## EXCERPTED RECORDS:
-=-=-

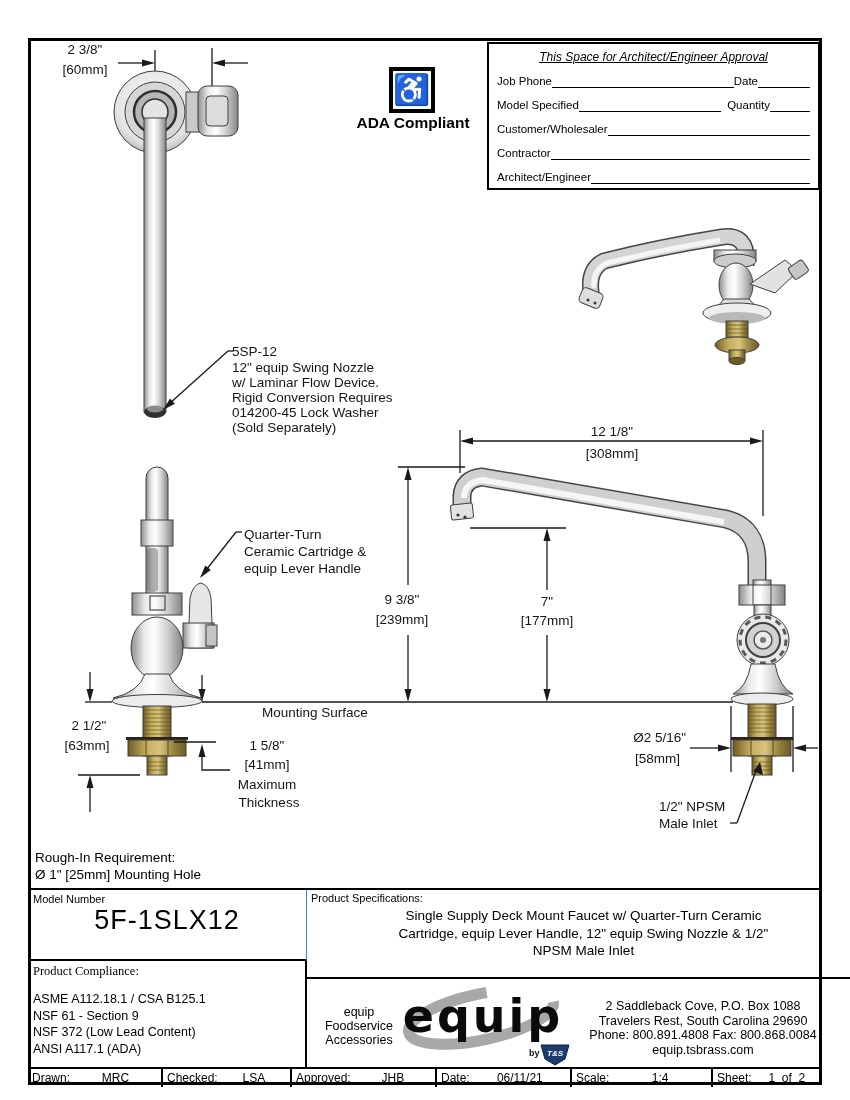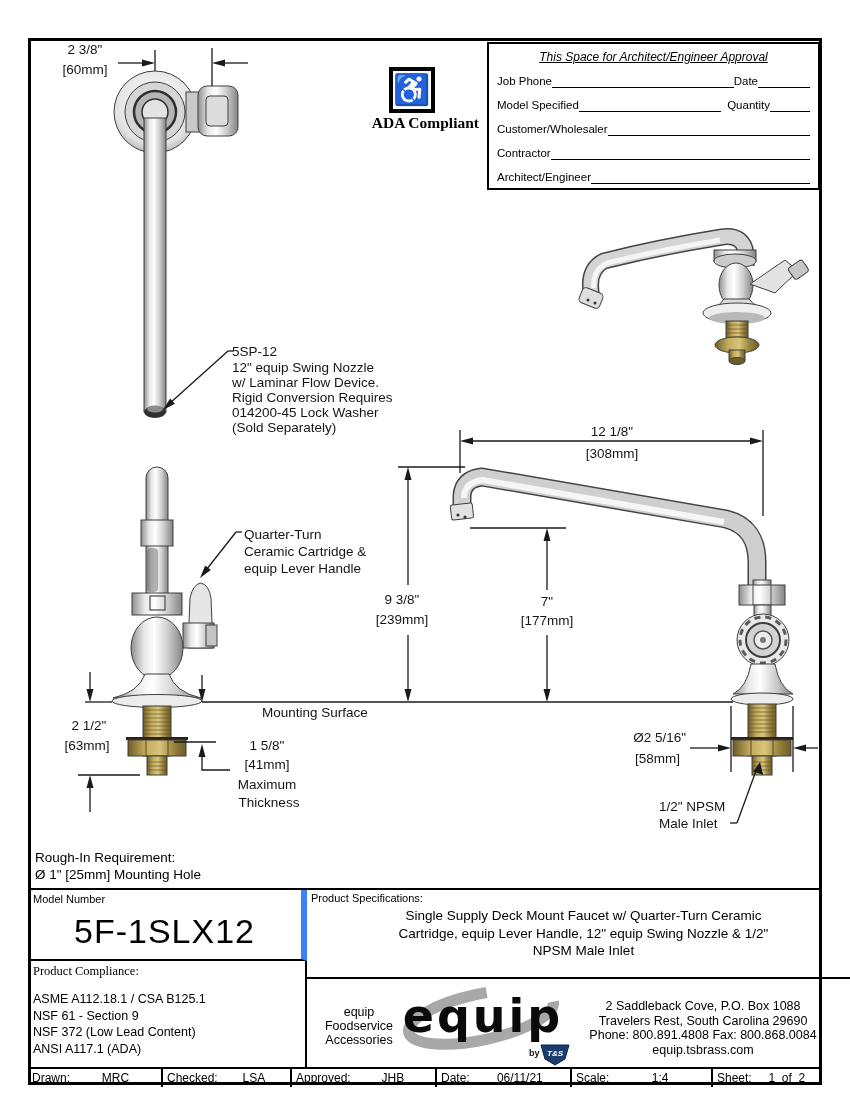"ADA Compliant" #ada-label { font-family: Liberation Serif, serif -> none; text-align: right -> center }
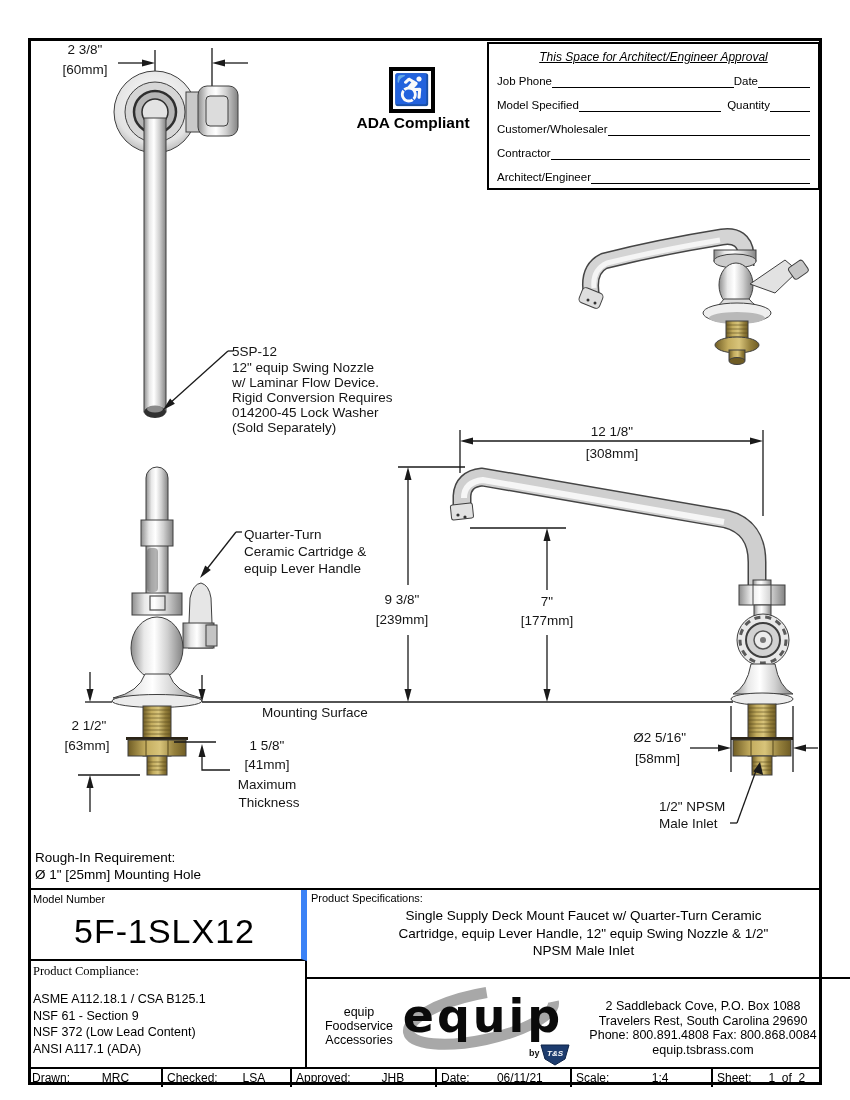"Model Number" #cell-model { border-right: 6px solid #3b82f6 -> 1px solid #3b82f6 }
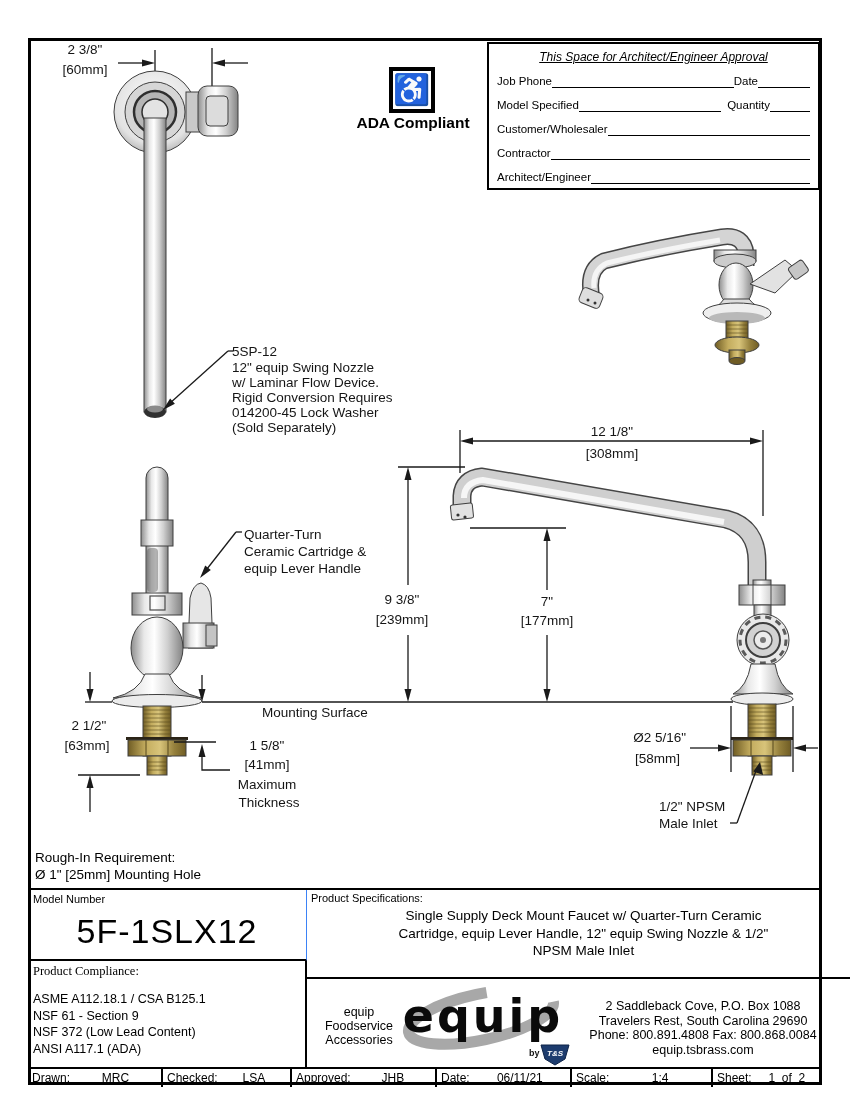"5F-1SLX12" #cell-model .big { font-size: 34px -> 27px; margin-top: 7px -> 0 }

-=-=-

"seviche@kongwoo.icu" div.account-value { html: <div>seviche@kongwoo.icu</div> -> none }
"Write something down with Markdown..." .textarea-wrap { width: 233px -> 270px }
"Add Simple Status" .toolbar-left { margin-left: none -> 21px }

-=-=-

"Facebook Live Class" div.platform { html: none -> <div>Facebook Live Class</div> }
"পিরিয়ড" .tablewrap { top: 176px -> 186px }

-=-=-

## WORK ORDER:
Your answer should consist only of the lines above between the line holding "html: none ->" and the line holding "top: 176px ->", inclusive, each transcribed exactly.

## EXPECTED OUTPUT:
"Facebook Live Class" div.platform { html: none -> <div>Facebook Live Class</div> }
"পিরিয়ড" .tablewrap { top: 176px -> 186px }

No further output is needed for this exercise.